Paul Linford said...

Not now he's in the Lords, Bill.

Interestingly, though, I think Mandelson (and Blair) did once entertain thoughts about him possibly leading the Labour Party one day, though it would have required the party to become so thoroughly Blair-ised that no other possible successor would have been imaginable. Back in the real world, Blair never really did try that hard to persuade his party to "learn to love Peter Mandelson." In fact he sacked him from the Cabinet in an act of blind panic when he had done absolutely nothing wrong.

The only way I can see in which Mandelson might have become leader is if Blair had gone for the Lab-Lib merger idea after '97, enabling him to marginalise Brown, Prescott and the old left.

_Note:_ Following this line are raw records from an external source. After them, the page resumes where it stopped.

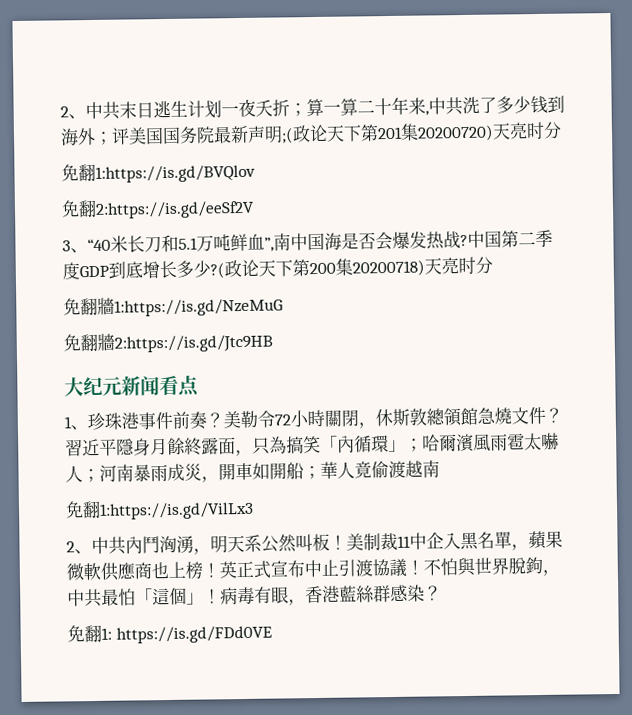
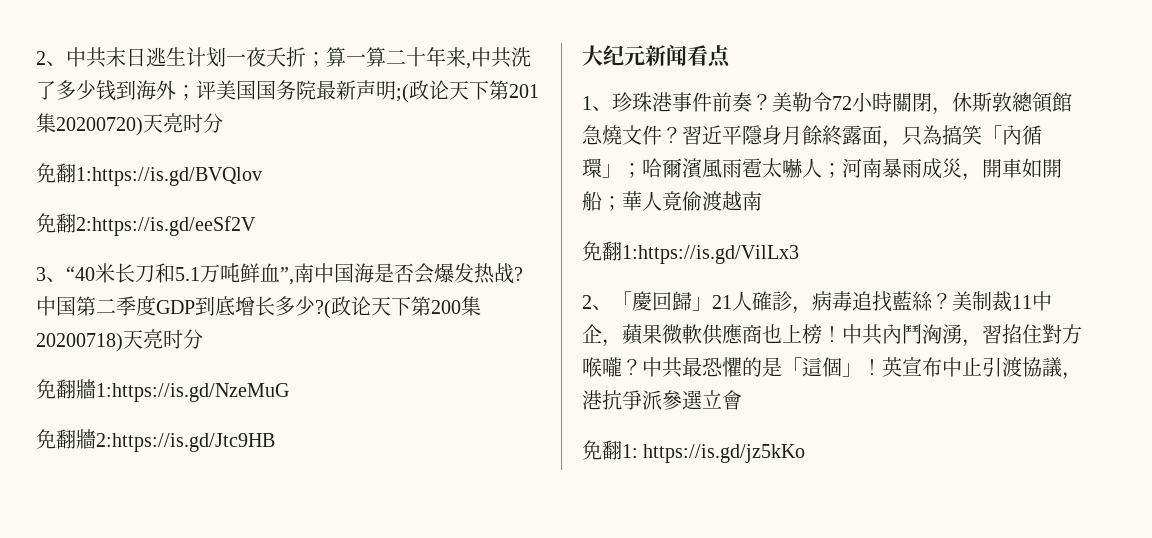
- 2、中共內鬥洶湧，明天系公然叫板！
+ 2、「慶回歸」21人確診，病毒追找藍絲？
- 美制裁11中企入黑名單，蘋果微軟供應商也上榜！
+ 美制裁11中企，蘋果微軟供應商也上榜！
- 英正式宣布中止引渡協議！不怕與世界脫鉤，中共最怕「這個」！病毒有眼，香港藍絲群感染？
+ 中共內鬥洶湧，習掐住對方喉嚨？中共最恐懼的是「這個」！英宣布中止引渡協議，港抗爭派參選立會
- 免翻1: https://is.gd/FDd0VE
+ 免翻1: https://is.gd/jz5kKo

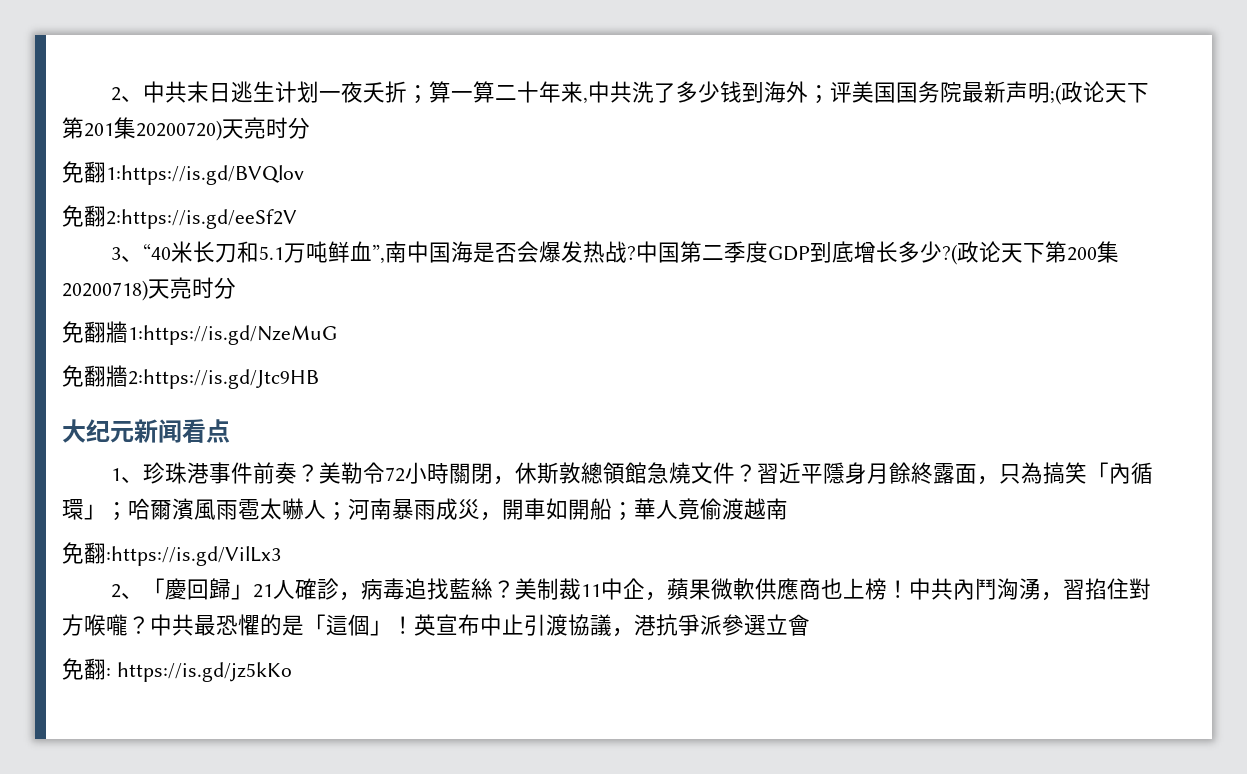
- 免翻1:https://is.gd/VilLx3
+ 免翻:https://is.gd/VilLx3
- 免翻1: https://is.gd/jz5kKo
+ 免翻: https://is.gd/jz5kKo

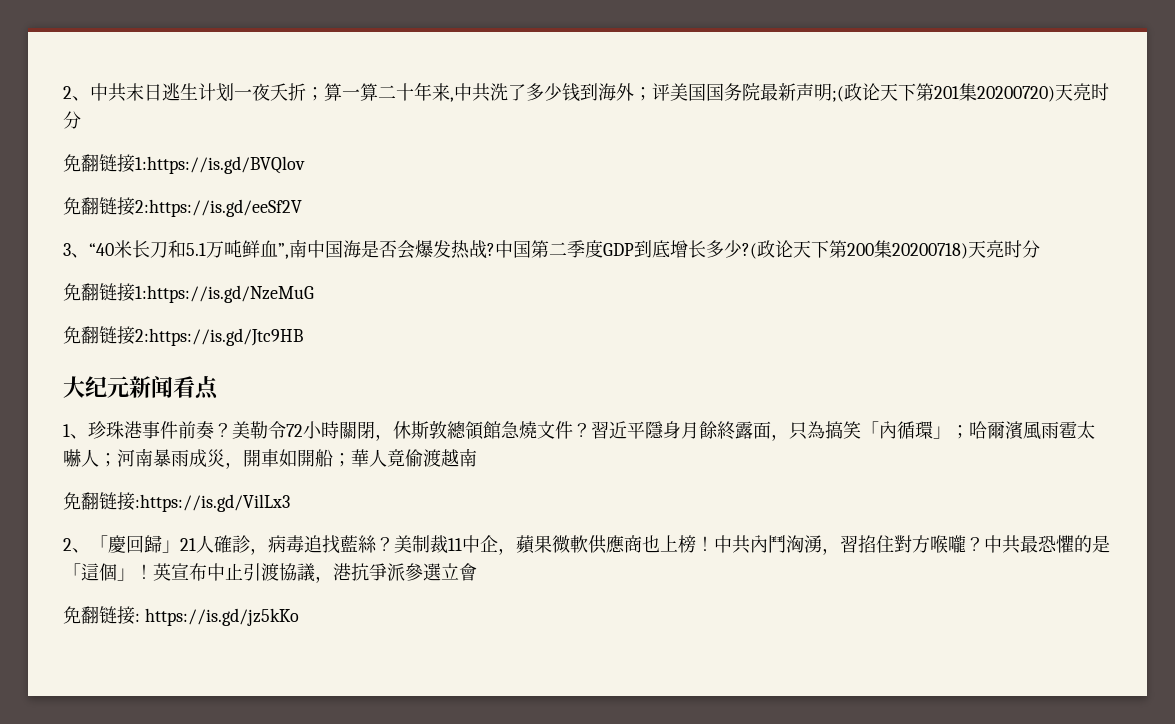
- 免翻1:https://is.gd/BVQlov
+ 免翻链接1:https://is.gd/BVQlov
- 免翻2:https://is.gd/eeSf2V
+ 免翻链接2:https://is.gd/eeSf2V
- 免翻牆1:https://is.gd/NzeMuG
+ 免翻链接1:https://is.gd/NzeMuG
- 免翻牆2:https://is.gd/Jtc9HB
+ 免翻链接2:https://is.gd/Jtc9HB
- 免翻:https://is.gd/VilLx3
+ 免翻链接:https://is.gd/VilLx3
- 免翻: https://is.gd/jz5kKo
+ 免翻链接: https://is.gd/jz5kKo

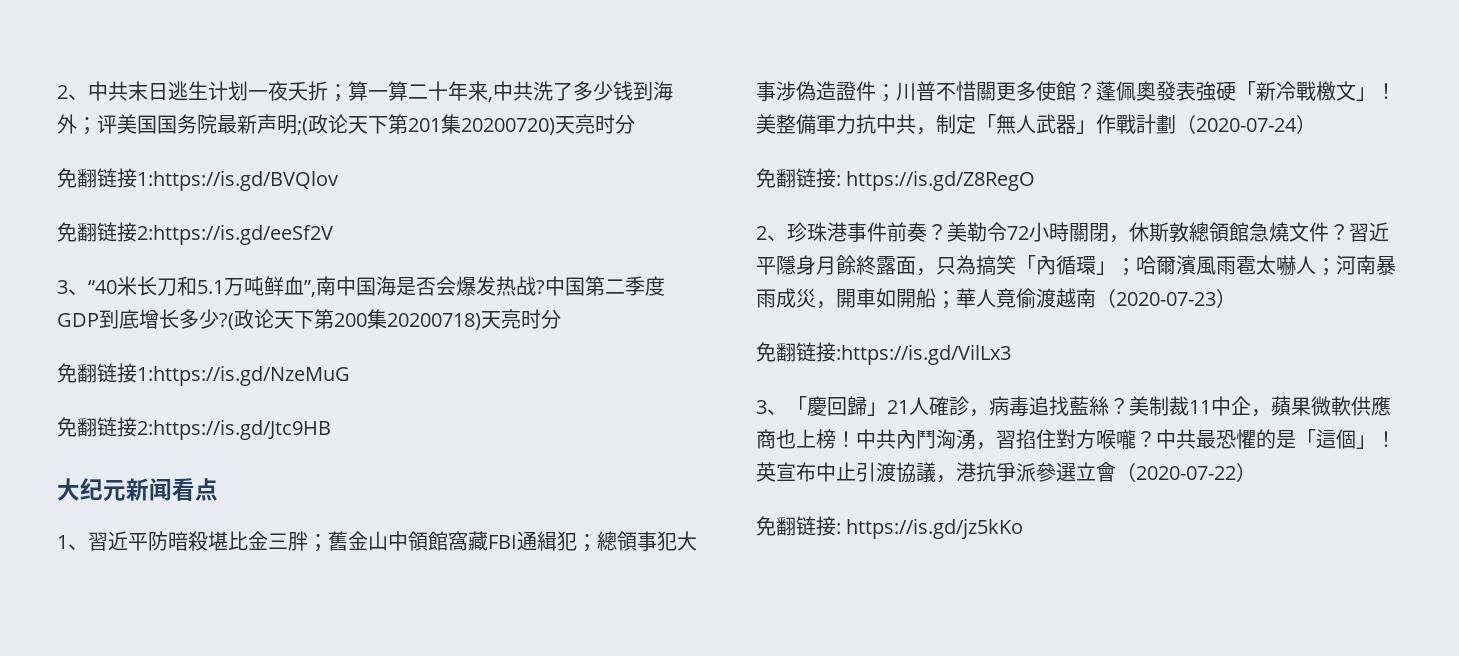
- 1、珍珠港事件前奏？
+ 1、習近平防暗殺堪比金三胖；舊金山中領館窩藏FBI通緝犯；總領事犯大事涉偽造證件；川普不惜關更多使館？蓬佩奧發表強硬「新冷戰檄文」！美整備軍力抗中共，制定「無人武器」作戰計劃（2020-07-24）
+ 免翻链接: https://is.gd/Z8RegO
+ 2、珍珠港事件前奏？
- 習近平隱身月餘終露面，只為搞笑「內循環」；哈爾濱風雨雹太嚇人；河南暴雨成災，開車如開船；華人竟偷渡越南
+ 習近平隱身月餘終露面，只為搞笑「內循環」；哈爾濱風雨雹太嚇人；河南暴雨成災，開車如開船；華人竟偷渡越南（2020-07-23）
- 2、「慶回歸」21人確診，病毒追找藍絲？
+ 3、「慶回歸」21人確診，病毒追找藍絲？
- 英宣布中止引渡協議，港抗爭派參選立會
+ 英宣布中止引渡協議，港抗爭派參選立會（2020-07-22）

But that would almost certainly have led to a breakaway "Real Labour" party and the same kind of fragmentation on the left that gave us 18 years of Tory rule in the 80s and 90s. The upshot might have been that Mandelson and Brown would by now both be party leaders - but in opposition.

Anonymous said...

Mandy cannot be the party leader. Homophobia is unfortunately too strong. Anyone openly gay becoming PM is as difficult as it has ever been.
Even though most kings of England and Scotland seem to have been.

TheFatBigot said...

I struggle with the concept that Mr Mandleson did nothing wrong in the Hinduja affair. It seems to me hid two things wrong, both of which were serious errors of judgment for a member of the Cabinet.

First, he telephoned a Home Office minister with responsibility for immigration and said something about Hinduja's application. It matters not what he said, he should not have made the call under any circumstances.

Secondly, when the "ahem" hit the fan he denied having made the call. That was, I would suggest, rather more than a mere error of judgment.